Еще в 30-х годах Тютчев написал стихотворение (опубликованное лишь после его смерти), в котором сказано:

Мужайся, сердце, до конца:

И нет в творении Творца!

И смысла нет в мольбе!

В 1851 году, в одном из значительнейших своих стихотворений "Наш век", он говорил, что современный человек (то есть, конечно, и он сам, Тютчев) даже и

Не скажет ввек, с молитвой и слезой,

Как ни скорбит перед замкнутой дверью:

"Впусти меня! - Я верю, Боже мой!

Приди на помощь моему неверью!.."

В своей биографии поэта Иван Аксаков, последовательно религиозный и церковный человек, очень стремившийся, кстати, так или иначе связать, сблизить Тютчева со славянофилами, - все же не мог, в силу своей честности, не сказать, что в отношении к религии Тютчев был очень далек от него самого и его единомышленников.

Даже о присущем поэту духовном смирении Аксаков писал, что оно представало "не как христианская высшая добродетель, а, с одной стороны, как прирожденное личное и отчасти народное свойство... с другой стороны, как постоянное философское сознание ограниченности человеческого разума и постоянное же сознание своей личной нравственной немощи... Он возводил смирение на ступень философско-нравственного исторического принципа. Поклонение человеческому я было вообще, по его мнению, тем лживым началом, которое легло в основание исторического развития современных народных обществ на Западе". (Ярчайшее выражение этого Тютчев, как уже говорилось, видел в явлении бонапартизма.)

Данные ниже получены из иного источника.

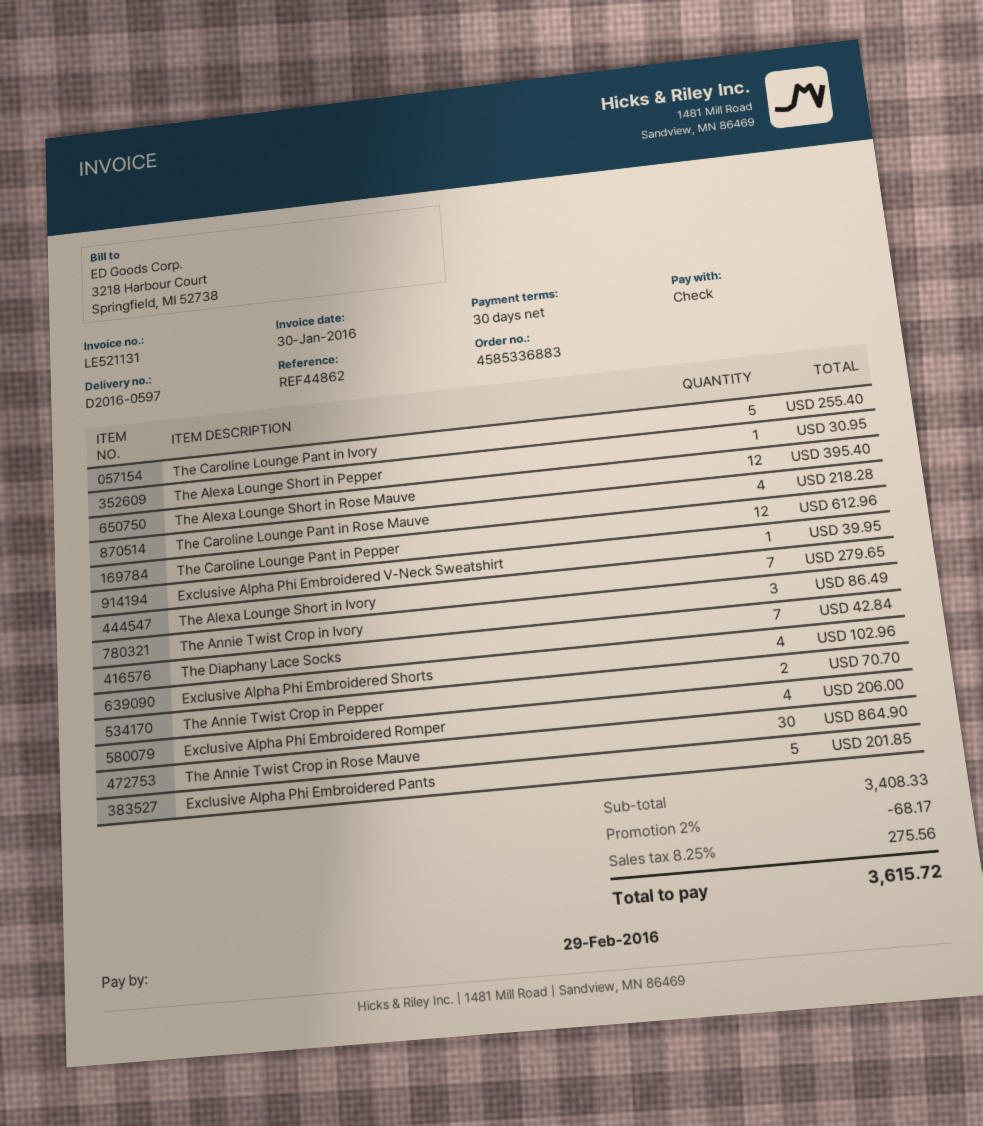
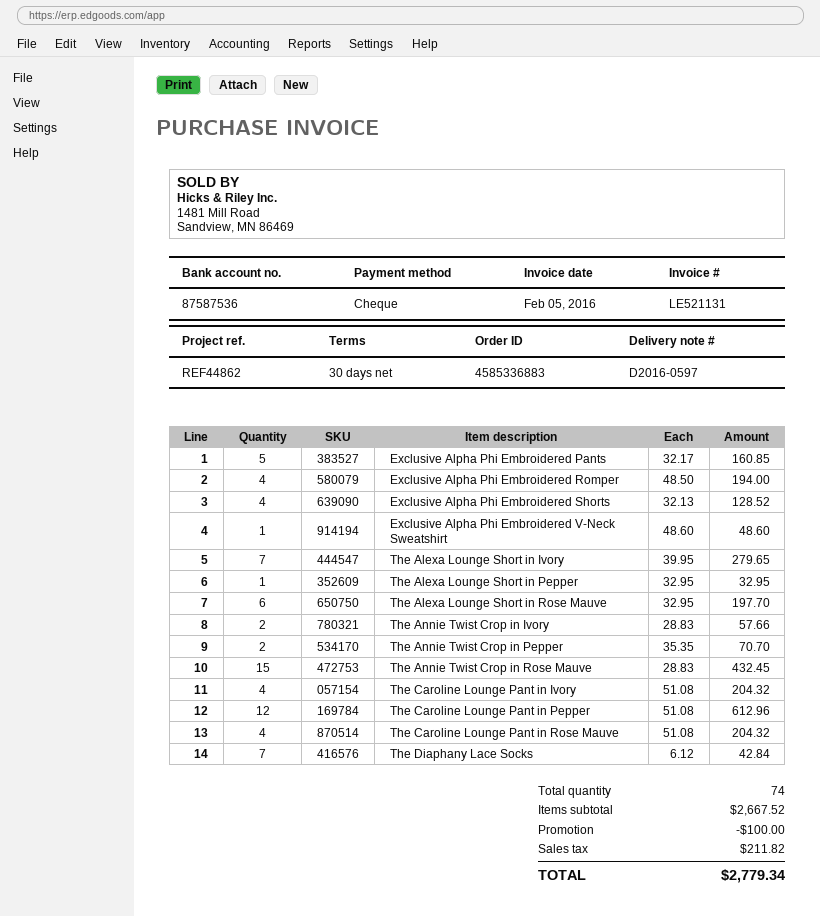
invoice date: 2016-01-30 -> 2016-02-05
The Caroline Lounge Pant in Ivory: 5 for 255.40 -> 4 for 204.32
The Alexa Lounge Short in Pepper: 1 for 30.95 -> 1 for 32.95
The Alexa Lounge Short in Rose Mauve: 12 for 395.40 -> 6 for 197.70
The Caroline Lounge Pant in Rose Mauve: 4 for 218.28 -> 4 for 204.32
Exclusive Alpha Phi Embroidered V-Neck Sweatshirt: 1 for 39.95 -> 1 for 48.60
The Annie Twist Crop in Ivory: 3 for 86.49 -> 2 for 57.66
Exclusive Alpha Phi Embroidered Shorts: 4 for 102.96 -> 4 for 128.52
Exclusive Alpha Phi Embroidered Romper: 4 for 206.00 -> 4 for 194.00
The Annie Twist Crop in Rose Mauve: 30 for 864.90 -> 15 for 432.45
Exclusive Alpha Phi Embroidered Pants: 5 for 201.85 -> 5 for 160.85
subtotal: 3408.33 -> 2667.52
discount: 68.17 -> 100.00
tax: 275.56 -> 211.82
total: 3615.72 -> 2779.34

К этому следует добавить, что и в истории христианства поэт ценил прежде всего ту нравственно-историческую стихию, которая всецело противостояла "обожествлению человеческого я"; потому он и отвергал католический "папизм" (но не - как мы еще увидим - католицизм вообще) и протестантство.

Аксаков недвусмысленно писал о поэте, что "его "пламень" не был в нем тем светлым "горением духа", к которому призывают людей учителя христианства". Что же касается тютчевского восприятия церкви в собственном смысле слова, Иван Аксаков сказал об этом с полной определенностью: поэт "был совершенно чужд в своем домашнем быту не только православно-церковных обычаев и привычек, но даже и прямых отношений к церковно-русской стихии".

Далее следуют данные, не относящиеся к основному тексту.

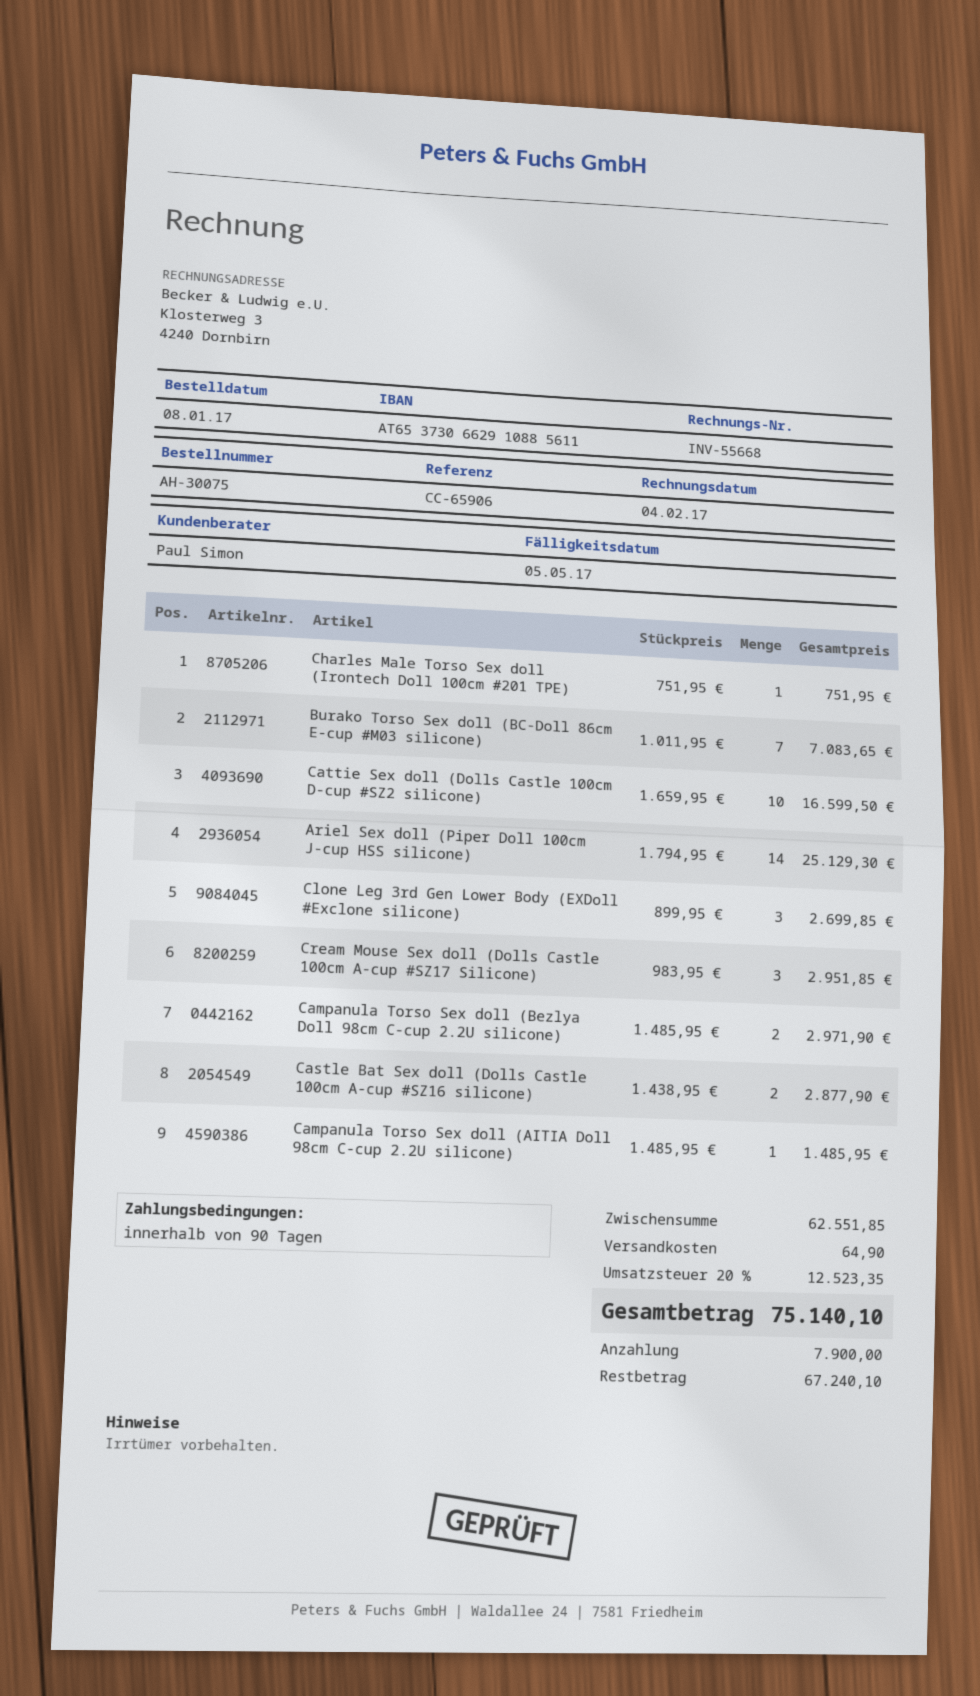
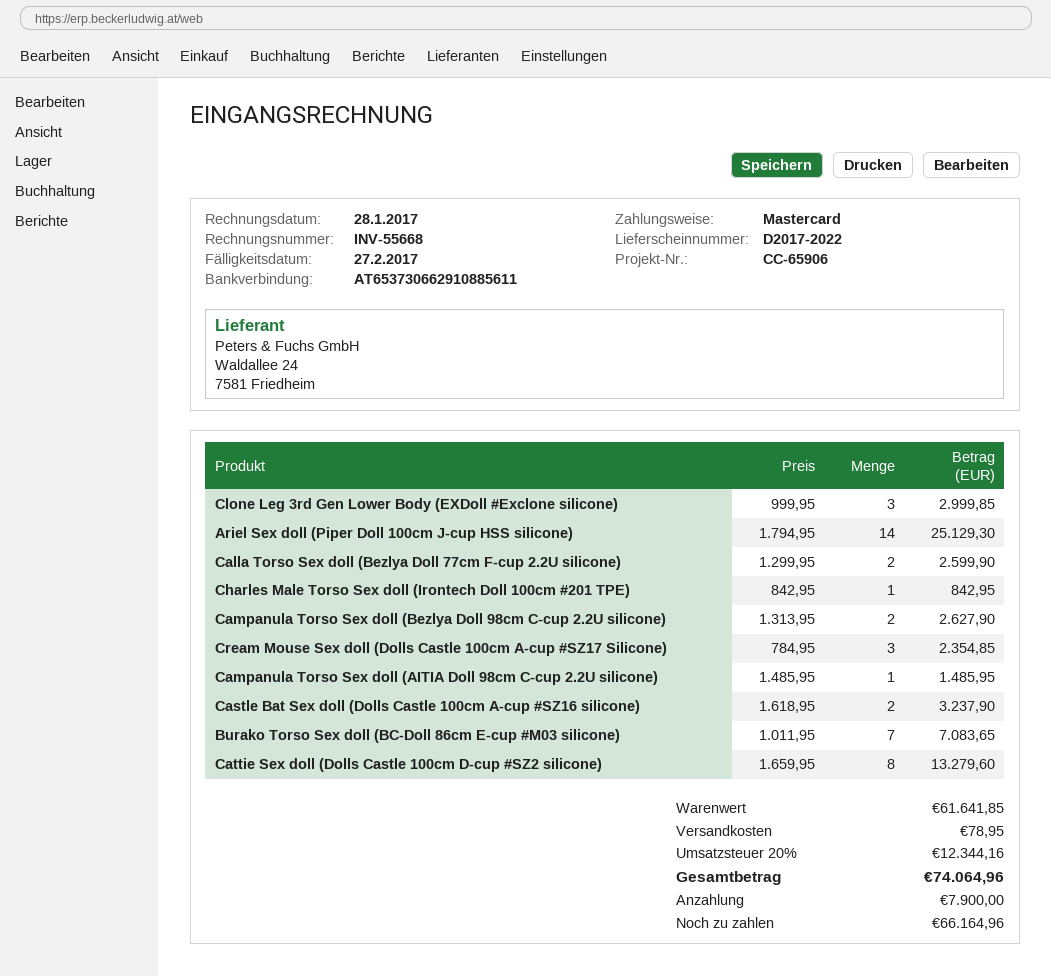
invoice date: 2017-02-04 -> 2017-01-28
due date: 2017-05-05 -> 2017-02-27
Charles Male Torso Sex doll (Irontech Doll 100cm #201 TPE): 1 x 751.95 = 751.95 -> 1 x 842.95 = 842.95
Cattie Sex doll (Dolls Castle 100cm D-cup #SZ2 silicone): 10 x 1659.95 = 16599.50 -> 8 x 1659.95 = 13279.60
Clone Leg 3rd Gen Lower Body (EXDoll #Exclone silicone): 3 x 899.95 = 2699.85 -> 3 x 999.95 = 2999.85
Cream Mouse Sex doll (Dolls Castle 100cm A-cup #SZ17 Silicone): 3 x 983.95 = 2951.85 -> 3 x 784.95 = 2354.85
Campanula Torso Sex doll (Bezlya Doll 98cm C-cup 2.2U silicone): 2 x 1485.95 = 2971.90 -> 2 x 1313.95 = 2627.90
Castle Bat Sex doll (Dolls Castle 100cm A-cup #SZ16 silicone): 2 x 1438.95 = 2877.90 -> 2 x 1618.95 = 3237.90
Calla Torso Sex doll (Bezlya Doll 77cm F-cup 2.2U silicone): none -> 2 x 1299.95 = 2599.90
subtotal: 62551.85 -> 61641.85
shipping: 64.90 -> 78.95
tax: 20% = 12523.35 -> 20% = 12344.16
total: 75140.10 -> 74064.96
balance: 67240.10 -> 66164.96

Речь идет - это надо подчеркнуть - именно о личном, коренящемся в самых глубинах духовного бытия, отношении Тютчева к церкви. Поэт достаточно часто присутствовал на церковных службах и церемониях, но не в качестве их прямого участника, а как созерцатель воплощающейся в них духовно-исторической силы. Выше приводился тютчевский рассказ о том, как в 1843 году он по просьбе матери стоял с ней перед знаменитой иконой Иверской Божьей Матери (в часовне у Красной площади).

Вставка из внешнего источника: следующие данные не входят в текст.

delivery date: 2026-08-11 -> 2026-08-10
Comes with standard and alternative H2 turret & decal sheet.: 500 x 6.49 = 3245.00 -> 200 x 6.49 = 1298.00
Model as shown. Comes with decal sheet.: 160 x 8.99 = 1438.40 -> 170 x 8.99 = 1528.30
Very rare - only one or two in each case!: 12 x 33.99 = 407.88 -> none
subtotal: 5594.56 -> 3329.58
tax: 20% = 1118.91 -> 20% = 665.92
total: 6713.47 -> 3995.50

Очень характерен и его рассказ в письме к жене от 7 августа 1867 года: "Я в виде развлечения ездил к Троице присутствовать на юбилее митрополита Филарета Московского. Это действительно был прекрасный праздник, совсем особенного характера - очень торжественный и без всякой театральности... Маленький, хрупкий, изможденный до последней степени*, однако со взором, полным жизни и ума, он господствовал над всем происходившим вокруг него, благодаря бесспорной нравственной силе... В виду всего этого прославления он был совершенно прост и естествен и, казалось, принимал все эти почести только для того, чтобы передать кому-то другому - кому-то, чей он был только случайный уполномоченный. Это было очень хорошо. Это действительно было торжество духа... Во всех... подробностях чувствовался отпечаток Восточной Церкви. Это было величественно - и вполне серьезно".